Alcoholic Beverages resume upward ownership trend as 3-tier stock picture emerges.

Fund ownership in the Alcoholic Beverages industry group continues to show its strength.  Despite a performance set back in September of last year, managers remained invested throughout, with 87% of funds now holding exposure (ch3) and 70.8% of funds overweight the iShares MCHI ETF benchmark (ch4).  All measures of ownership, both absolute and relative have resumed their upward trend.

Alcoholic Beverages are a key holding for active China managers.  They are the 3rd largest industry weight on an average weight basis (ch1) behind Internet Software/Services and Internet Retail, and the 5th most widely held (ch2).  Versus the benchmark, the +3.48% average overweight is the highest by a margin (ch2), with only Electrical Products positioned with more funds overweight the index (ch4).

Fund Holdings and Style Split

On an individual fund level, the holdings distribution is spread over a wide range, with most clustered at between 2% and 6% and a smaller group at between 7% and 13%.  Those allocating more are predominantly local strategies with an Aggressive Growth bias, led by China Universal Value Creation (43.3%) and China Southern Prosperity (41.7%).

On a style basis, all groups are positioned overweight the iShares MCHI ETF with the exception of Value, on average.  Over time, the spread between Aggressive Growth and Value has widened, with the former at near peak overweights of +6.85% and latter peak underweights of -2.11%.

Stock Holdings & Long-Term Trends

The industry has real depth when it comes to underlying stock allocations.  A total of 20 stocks have found investment from at least one of the 154 MSCI China funds in our analysis, with ownership split in to 3 distinct tiers.  At the top are the quartet of Kweichow Moutai, China Resources Beer, Wuliangye Yibin and Tsingtao Brewery.
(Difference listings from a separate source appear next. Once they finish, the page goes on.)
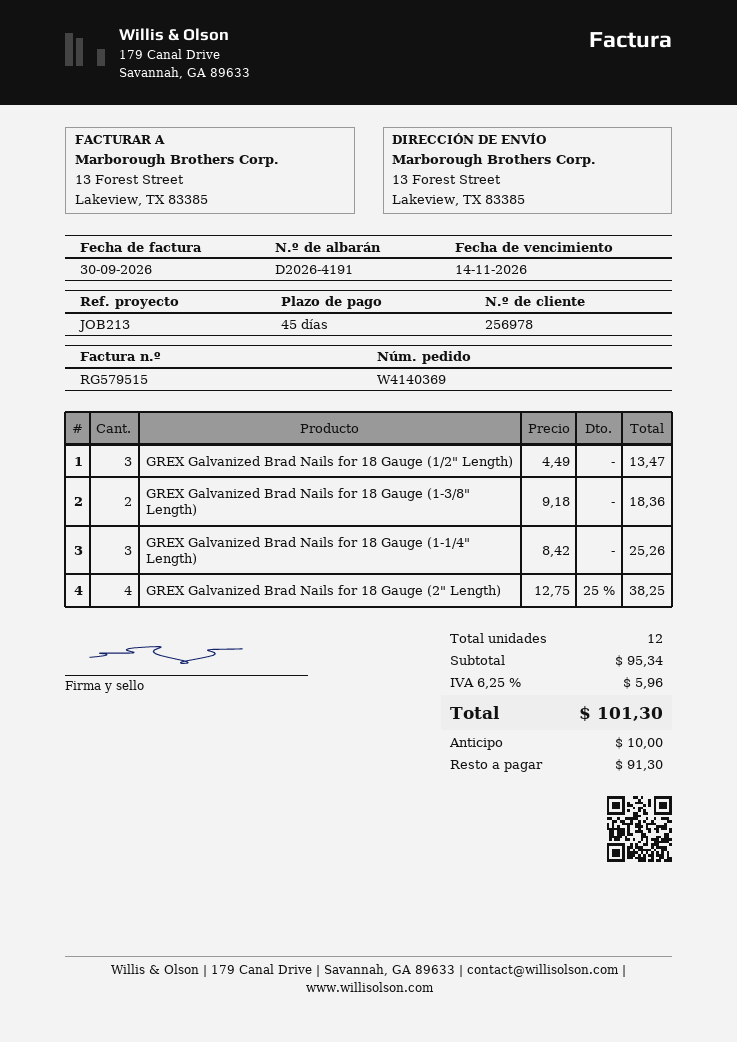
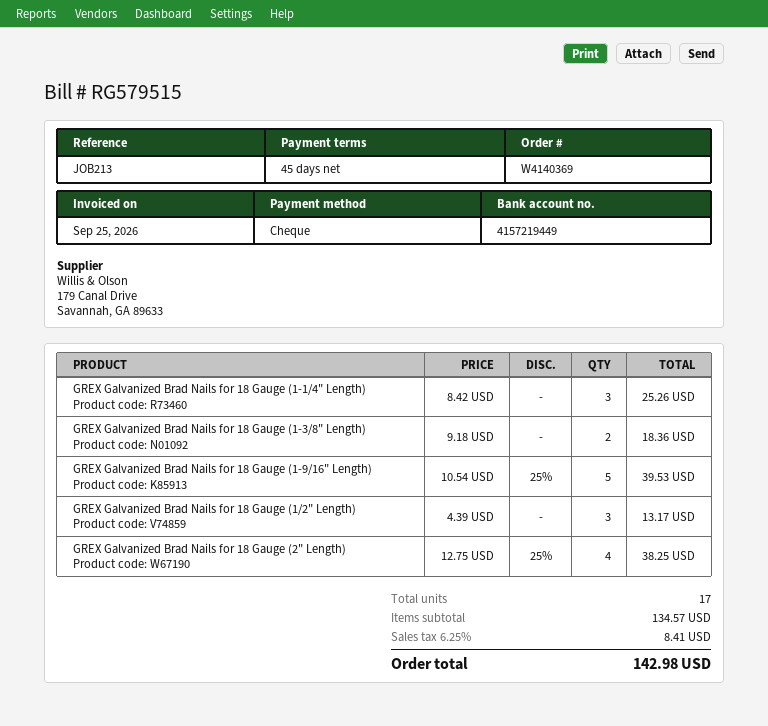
invoice date: 2026-09-30 -> 2026-09-25
GREX Galvanized Brad Nails for 18 Gauge (1/2" Length): 3 x 4.49 = 13.47 -> 3 x 4.39 = 13.17
GREX Galvanized Brad Nails for 18 Gauge (1-9/16" Length): none -> 5 x 10.54 - 25% = 39.53
total quantity: 12 -> 17
subtotal: 95.34 -> 134.57
tax: 6.25% = 5.96 -> 6.25% = 8.41
total: 101.30 -> 142.98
The left hand chart below shows the time-series of the percentage of funds invested in each, with Kweichow Moutai and Tsingtao at near peak levels, but Wuliangye Yibin seeing a degree of investor flight.
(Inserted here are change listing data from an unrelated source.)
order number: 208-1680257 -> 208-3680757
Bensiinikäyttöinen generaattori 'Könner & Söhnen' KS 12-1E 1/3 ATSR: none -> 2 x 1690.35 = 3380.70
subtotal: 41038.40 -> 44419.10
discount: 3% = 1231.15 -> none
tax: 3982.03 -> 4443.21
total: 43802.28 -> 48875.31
Middle tier names are highlighted in the center chart and include Luzhou Laojiao, Shanxi Xinghuacun Fen Wine, Chongqing Brewery, Jiangsu Yanghe Brewery and Budweiser Brewing Co.  All but Budweiser are at the top of their ownership ranges.  Finally, the bottom tier stocks that are all held by less than 4% of managers are in the right-hand chart.  Most of these companies have little ownership history with the exception of Yantai Changyu Pioneer Wine, which used to be held by 25% of funds back in 2013.  

Fund Level Stock Holdings

Split by tier, the higher conviction single fund positions are in the Top-Tier names, and specifically in Kweichow Moutai.  Of the top 30 fund positions among the 4 most widely held stocks, 26 are in Kweichow, with 10 funds holding more than a 9% portfolio weight.  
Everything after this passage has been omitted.